In 1962, he settled in West Berlin, where he joined the Großgörschen 35 Gallery shortly after the departure of its esteemed members Bernd Koberling and Karl Horst Hödicke. There, he developed his art, his network –  mingling with the likes of Jörg Immendorff, Georg Baselitz and Gerhard Schröder (who later went on to become Chancellor)  –  and earned his reputation. As the years went by, Lüpertz became known as ‘the prince of painters’ owing to his highly theatrical and spectacular public appearances, his egocentric rhetoric and his extravagant lifestyle.

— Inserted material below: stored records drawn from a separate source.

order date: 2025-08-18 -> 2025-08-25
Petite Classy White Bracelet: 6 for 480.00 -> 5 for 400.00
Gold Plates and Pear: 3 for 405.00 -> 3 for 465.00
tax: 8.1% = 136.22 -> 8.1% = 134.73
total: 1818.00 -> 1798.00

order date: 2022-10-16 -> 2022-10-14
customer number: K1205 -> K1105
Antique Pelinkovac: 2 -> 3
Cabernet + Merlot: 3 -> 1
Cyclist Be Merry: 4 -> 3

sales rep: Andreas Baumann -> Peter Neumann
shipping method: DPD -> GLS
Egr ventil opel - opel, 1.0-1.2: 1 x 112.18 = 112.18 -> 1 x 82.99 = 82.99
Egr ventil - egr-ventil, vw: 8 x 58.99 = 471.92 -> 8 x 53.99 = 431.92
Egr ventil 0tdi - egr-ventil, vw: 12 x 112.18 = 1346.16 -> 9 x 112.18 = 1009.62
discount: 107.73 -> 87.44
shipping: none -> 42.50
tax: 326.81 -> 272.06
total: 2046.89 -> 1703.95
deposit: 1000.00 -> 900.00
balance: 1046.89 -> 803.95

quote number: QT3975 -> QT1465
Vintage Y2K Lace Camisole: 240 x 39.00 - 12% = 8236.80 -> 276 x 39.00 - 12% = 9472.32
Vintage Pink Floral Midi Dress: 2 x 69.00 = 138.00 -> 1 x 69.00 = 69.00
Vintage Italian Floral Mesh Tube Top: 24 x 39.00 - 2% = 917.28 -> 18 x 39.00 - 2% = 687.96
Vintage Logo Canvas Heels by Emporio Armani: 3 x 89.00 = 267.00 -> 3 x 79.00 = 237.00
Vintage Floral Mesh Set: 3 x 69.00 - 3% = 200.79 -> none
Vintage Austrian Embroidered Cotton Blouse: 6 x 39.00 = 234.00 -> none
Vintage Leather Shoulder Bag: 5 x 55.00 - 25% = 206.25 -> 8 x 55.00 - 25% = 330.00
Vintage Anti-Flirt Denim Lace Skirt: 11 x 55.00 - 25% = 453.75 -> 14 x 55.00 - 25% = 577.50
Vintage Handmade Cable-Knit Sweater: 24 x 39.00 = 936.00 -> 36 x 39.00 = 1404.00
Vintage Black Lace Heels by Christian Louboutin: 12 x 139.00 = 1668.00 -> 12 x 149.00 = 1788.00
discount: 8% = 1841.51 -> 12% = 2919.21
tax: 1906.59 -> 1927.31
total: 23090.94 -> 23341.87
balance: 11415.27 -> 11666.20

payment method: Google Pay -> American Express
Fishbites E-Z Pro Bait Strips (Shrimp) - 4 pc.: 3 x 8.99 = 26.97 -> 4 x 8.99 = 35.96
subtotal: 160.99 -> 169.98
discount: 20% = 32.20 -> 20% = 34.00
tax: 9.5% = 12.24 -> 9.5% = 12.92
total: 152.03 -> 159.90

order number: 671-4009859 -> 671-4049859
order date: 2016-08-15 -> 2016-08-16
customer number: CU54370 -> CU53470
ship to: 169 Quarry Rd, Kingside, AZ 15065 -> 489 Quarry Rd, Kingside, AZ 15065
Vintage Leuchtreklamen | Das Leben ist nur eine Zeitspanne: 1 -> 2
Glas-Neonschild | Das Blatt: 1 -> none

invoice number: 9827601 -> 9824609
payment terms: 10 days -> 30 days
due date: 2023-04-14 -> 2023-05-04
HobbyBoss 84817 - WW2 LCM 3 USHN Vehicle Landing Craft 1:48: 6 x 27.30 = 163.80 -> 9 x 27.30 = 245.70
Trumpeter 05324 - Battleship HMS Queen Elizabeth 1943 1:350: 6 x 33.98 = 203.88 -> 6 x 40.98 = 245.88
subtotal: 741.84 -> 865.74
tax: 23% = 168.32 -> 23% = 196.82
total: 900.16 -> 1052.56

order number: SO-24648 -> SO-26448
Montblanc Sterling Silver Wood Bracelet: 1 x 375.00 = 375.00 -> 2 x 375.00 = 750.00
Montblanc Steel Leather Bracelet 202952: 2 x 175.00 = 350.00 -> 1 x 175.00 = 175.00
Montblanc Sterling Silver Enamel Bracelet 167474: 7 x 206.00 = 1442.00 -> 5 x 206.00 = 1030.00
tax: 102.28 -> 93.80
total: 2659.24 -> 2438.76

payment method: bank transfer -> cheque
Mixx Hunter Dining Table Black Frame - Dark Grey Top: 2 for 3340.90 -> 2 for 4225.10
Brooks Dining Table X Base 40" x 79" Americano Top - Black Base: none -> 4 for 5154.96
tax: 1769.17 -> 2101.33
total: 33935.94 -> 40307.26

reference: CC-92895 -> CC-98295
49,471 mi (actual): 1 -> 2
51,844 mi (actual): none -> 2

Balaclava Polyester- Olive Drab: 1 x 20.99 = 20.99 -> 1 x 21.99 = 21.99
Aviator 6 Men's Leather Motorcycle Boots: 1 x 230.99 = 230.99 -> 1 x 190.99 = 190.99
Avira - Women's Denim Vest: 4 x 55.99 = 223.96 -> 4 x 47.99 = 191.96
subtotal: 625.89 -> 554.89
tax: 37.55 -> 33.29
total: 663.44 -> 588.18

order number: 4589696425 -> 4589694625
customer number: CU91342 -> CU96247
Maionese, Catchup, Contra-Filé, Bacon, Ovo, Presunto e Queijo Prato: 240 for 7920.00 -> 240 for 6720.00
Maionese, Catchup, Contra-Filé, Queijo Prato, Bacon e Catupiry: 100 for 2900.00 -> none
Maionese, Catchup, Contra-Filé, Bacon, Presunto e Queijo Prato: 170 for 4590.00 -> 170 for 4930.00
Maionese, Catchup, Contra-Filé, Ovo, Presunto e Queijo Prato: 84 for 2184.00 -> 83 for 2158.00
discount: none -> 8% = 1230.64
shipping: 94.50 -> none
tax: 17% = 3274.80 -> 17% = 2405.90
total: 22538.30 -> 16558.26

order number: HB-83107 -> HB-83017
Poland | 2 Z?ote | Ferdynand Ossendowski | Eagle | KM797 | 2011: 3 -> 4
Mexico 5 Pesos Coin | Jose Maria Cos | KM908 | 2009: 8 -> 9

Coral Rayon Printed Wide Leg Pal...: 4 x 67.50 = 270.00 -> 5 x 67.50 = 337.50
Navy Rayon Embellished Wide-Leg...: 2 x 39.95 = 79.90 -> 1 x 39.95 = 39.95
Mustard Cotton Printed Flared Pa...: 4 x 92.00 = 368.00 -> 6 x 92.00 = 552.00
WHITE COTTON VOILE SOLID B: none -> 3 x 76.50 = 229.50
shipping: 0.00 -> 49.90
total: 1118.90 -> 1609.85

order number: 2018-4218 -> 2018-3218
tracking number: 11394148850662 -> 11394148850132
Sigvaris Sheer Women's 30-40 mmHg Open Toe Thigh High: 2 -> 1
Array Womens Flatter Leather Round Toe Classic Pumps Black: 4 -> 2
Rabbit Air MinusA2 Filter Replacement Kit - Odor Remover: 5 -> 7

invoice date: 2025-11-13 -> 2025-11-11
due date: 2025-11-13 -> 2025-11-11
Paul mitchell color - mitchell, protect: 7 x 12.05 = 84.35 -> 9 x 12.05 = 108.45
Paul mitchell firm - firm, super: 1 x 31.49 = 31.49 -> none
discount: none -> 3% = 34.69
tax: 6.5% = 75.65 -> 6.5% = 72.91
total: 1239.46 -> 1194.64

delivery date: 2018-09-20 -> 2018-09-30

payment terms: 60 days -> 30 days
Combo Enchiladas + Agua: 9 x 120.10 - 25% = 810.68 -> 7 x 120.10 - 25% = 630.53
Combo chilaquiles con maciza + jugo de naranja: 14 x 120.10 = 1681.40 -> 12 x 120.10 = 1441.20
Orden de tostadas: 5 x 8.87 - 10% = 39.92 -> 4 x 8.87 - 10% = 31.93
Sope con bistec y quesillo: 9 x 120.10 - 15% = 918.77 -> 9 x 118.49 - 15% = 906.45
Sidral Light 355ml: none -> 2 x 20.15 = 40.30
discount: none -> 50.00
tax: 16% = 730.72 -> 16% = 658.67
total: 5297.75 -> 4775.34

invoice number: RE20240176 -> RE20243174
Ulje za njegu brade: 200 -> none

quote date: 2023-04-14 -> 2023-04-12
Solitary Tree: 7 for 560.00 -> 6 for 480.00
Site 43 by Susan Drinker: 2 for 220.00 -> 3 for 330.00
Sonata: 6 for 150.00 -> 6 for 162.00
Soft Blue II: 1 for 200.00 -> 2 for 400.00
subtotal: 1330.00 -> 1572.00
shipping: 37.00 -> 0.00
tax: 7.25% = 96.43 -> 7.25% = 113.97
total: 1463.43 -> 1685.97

Artistically, Lüpertz placed himself in purposeful opposition to the main trends of this time, skirting the cold factuality of minimal and conceptual pictorial pieces to embrace neo-expressionism fully. This implied an adoption of figuration and simple and essential motifs, all utilised in an expressive manner. His early Berlin style, described as ‘dithyrambic paintings’ and exhibited in his gallery in 1964, is often identified as the starting point of an aesthetic he would eventually champion and lead.

Between 1969 and 1977, the artist explored larger formats in a series that included symbols, motifs and extracts drawn from German history, among which helmets, flags and war memorials held a central place and key importance. During this time (1976), the artist was appointed Professor at the Staatliche Akademie der Bildenden Künste (Academy of Fine Arts) in Karlsruhe .

Following his more historical cycle, Lüpertz developed his ‘grand style’, where he flirted anew with an abstraction born almost 30 years previously. This capacity to look back would be stretched through time, space and (art) history, with artists such as Poussin or Corot finding their way under Lüpertz’s brush in his Serienbilder in the 1980s.

In 1977, he enjoyed his first retrospective, organised at the Kunsthalle in Hamburg. The positive reception and press it received paved the way for successive shows in prestigious institutions such as Berne, the Stedelijk Museum in Amsterdam and the Van Abbemuseum in Eindhoven.

In 1986, he was named Professor at the Kunstakademie (Fine Arts Academy) Düsseldorf, becoming the school’s director two years later.

Noteworthy retrospectives include: Kunsthalle, Hamburg (1977); Museo Nacional, Centro de Arte Reina Sofía, Madrid (1991); Musée d’art moderne de la ville de Paris (2015).
Lüpertz has been awarded the following prizes: the Villa Romana Prize (1970); the German Critics’ Association Prize (1971); the Lovis Corinth Prize (1990); and the fourth Julio González Prize (2004). Lüpertz was awarded an honorary doctorate by the Wrocław Fine Arts Academy in 2006.

Lüpertz lives and works in Berlin, Karlsruhe, Düsseldorf and Florence, painting, writing poetry and occasionally playing jazz piano.